### Exercise brief
Only lines with the word "html" are wanted; copy each of them from the listing below.

### Recorded information
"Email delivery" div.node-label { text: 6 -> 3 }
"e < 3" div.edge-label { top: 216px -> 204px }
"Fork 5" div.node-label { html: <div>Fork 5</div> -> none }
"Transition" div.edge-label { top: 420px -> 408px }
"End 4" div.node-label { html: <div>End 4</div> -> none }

---

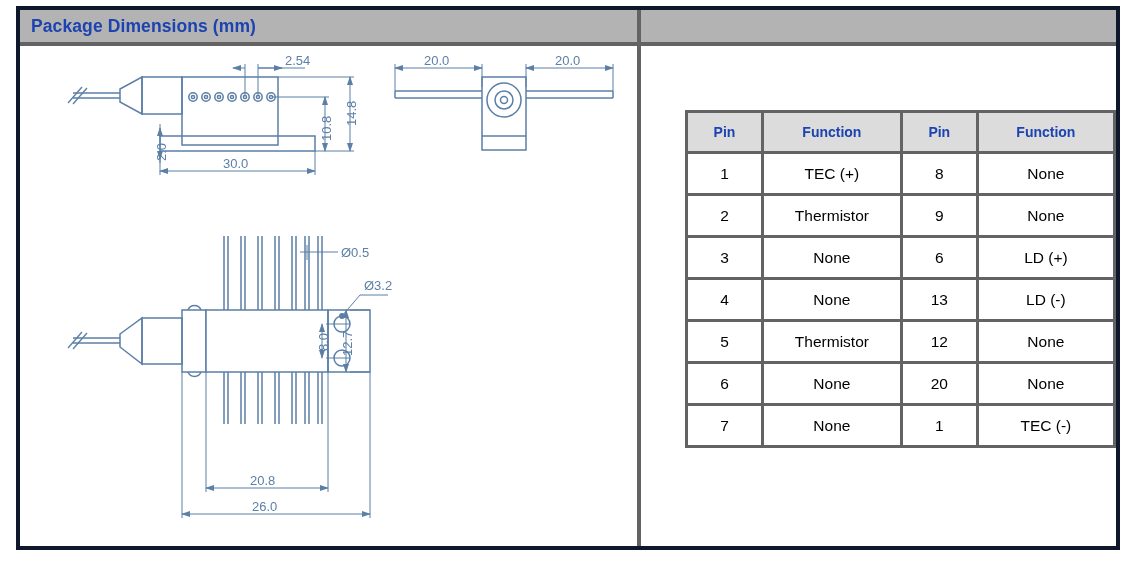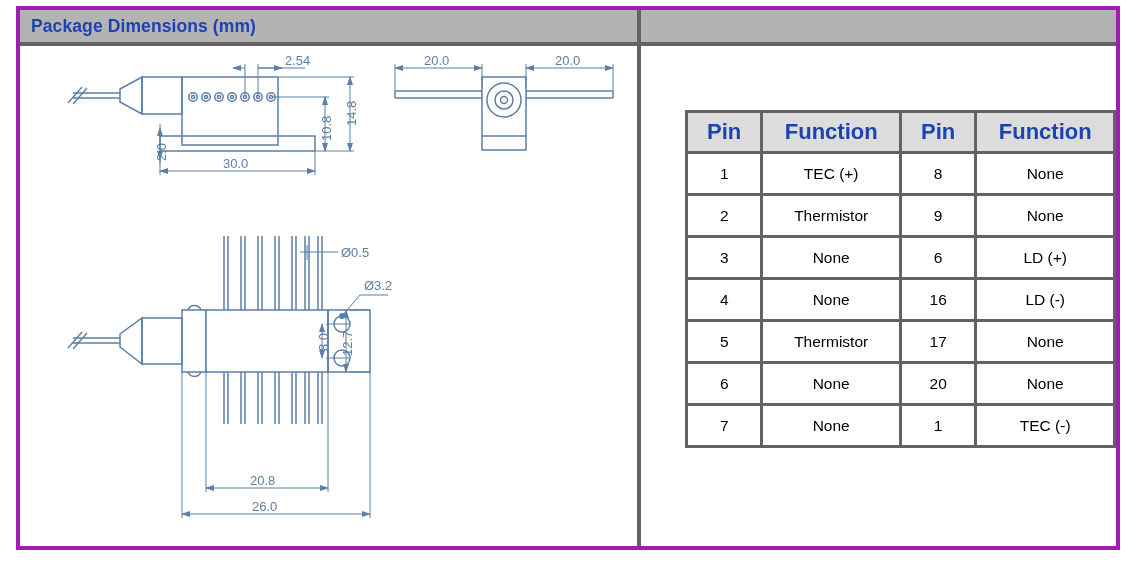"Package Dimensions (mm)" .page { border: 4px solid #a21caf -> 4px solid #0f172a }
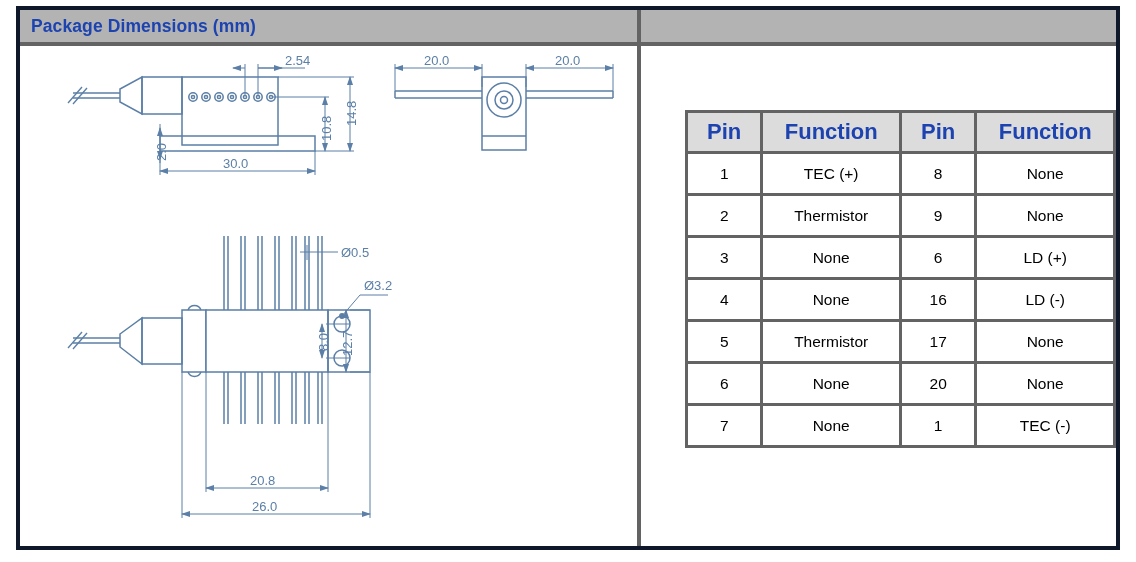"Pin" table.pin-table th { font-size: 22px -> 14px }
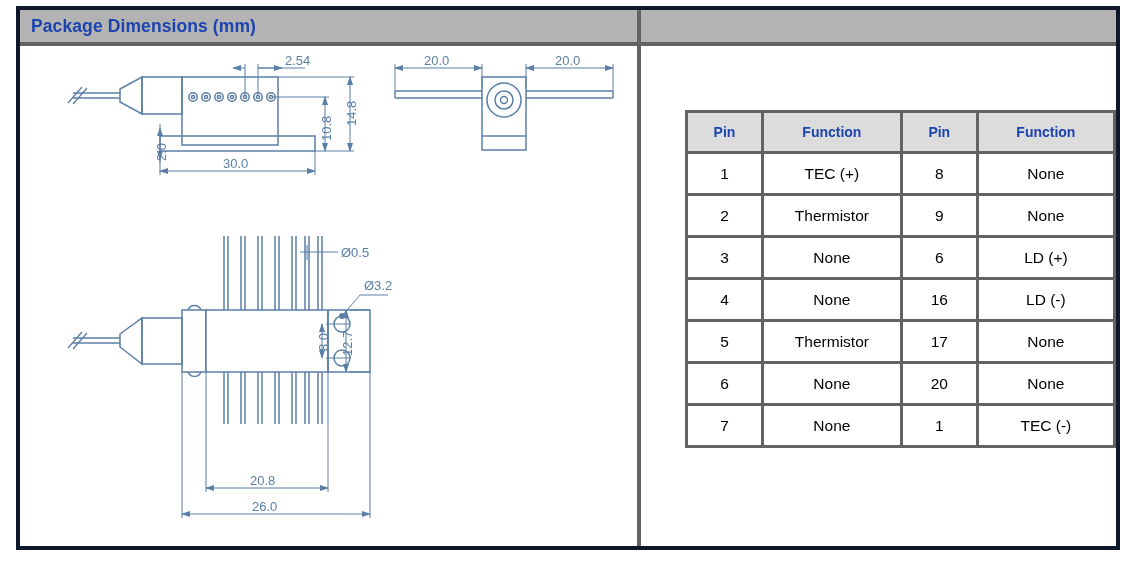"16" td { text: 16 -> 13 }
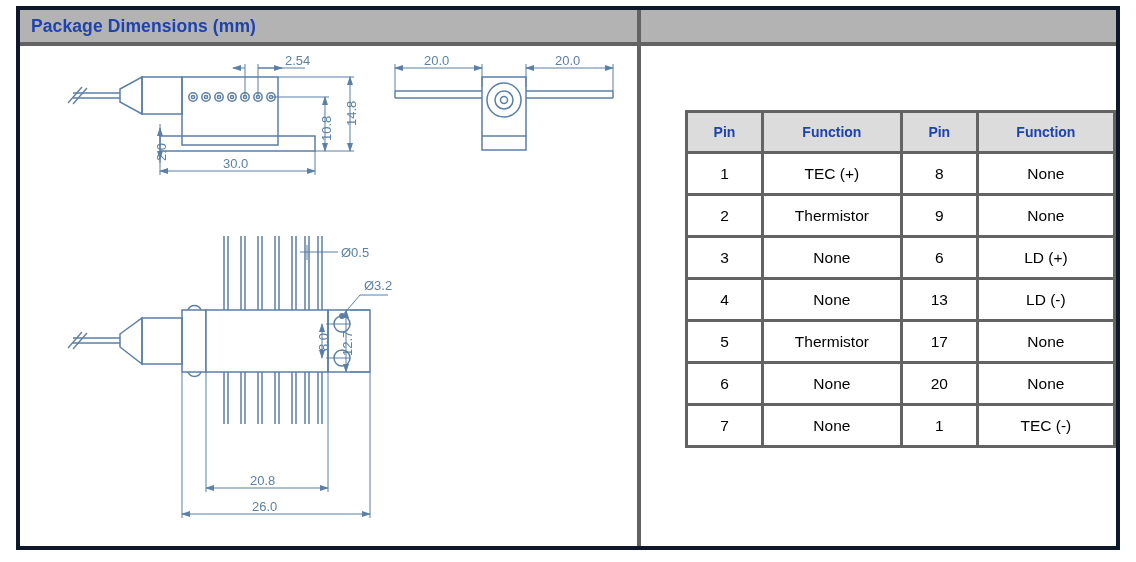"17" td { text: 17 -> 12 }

### Final answer
"Fork 5" div.node-label { html: <div>Fork 5</div> -> none }
"End 4" div.node-label { html: <div>End 4</div> -> none }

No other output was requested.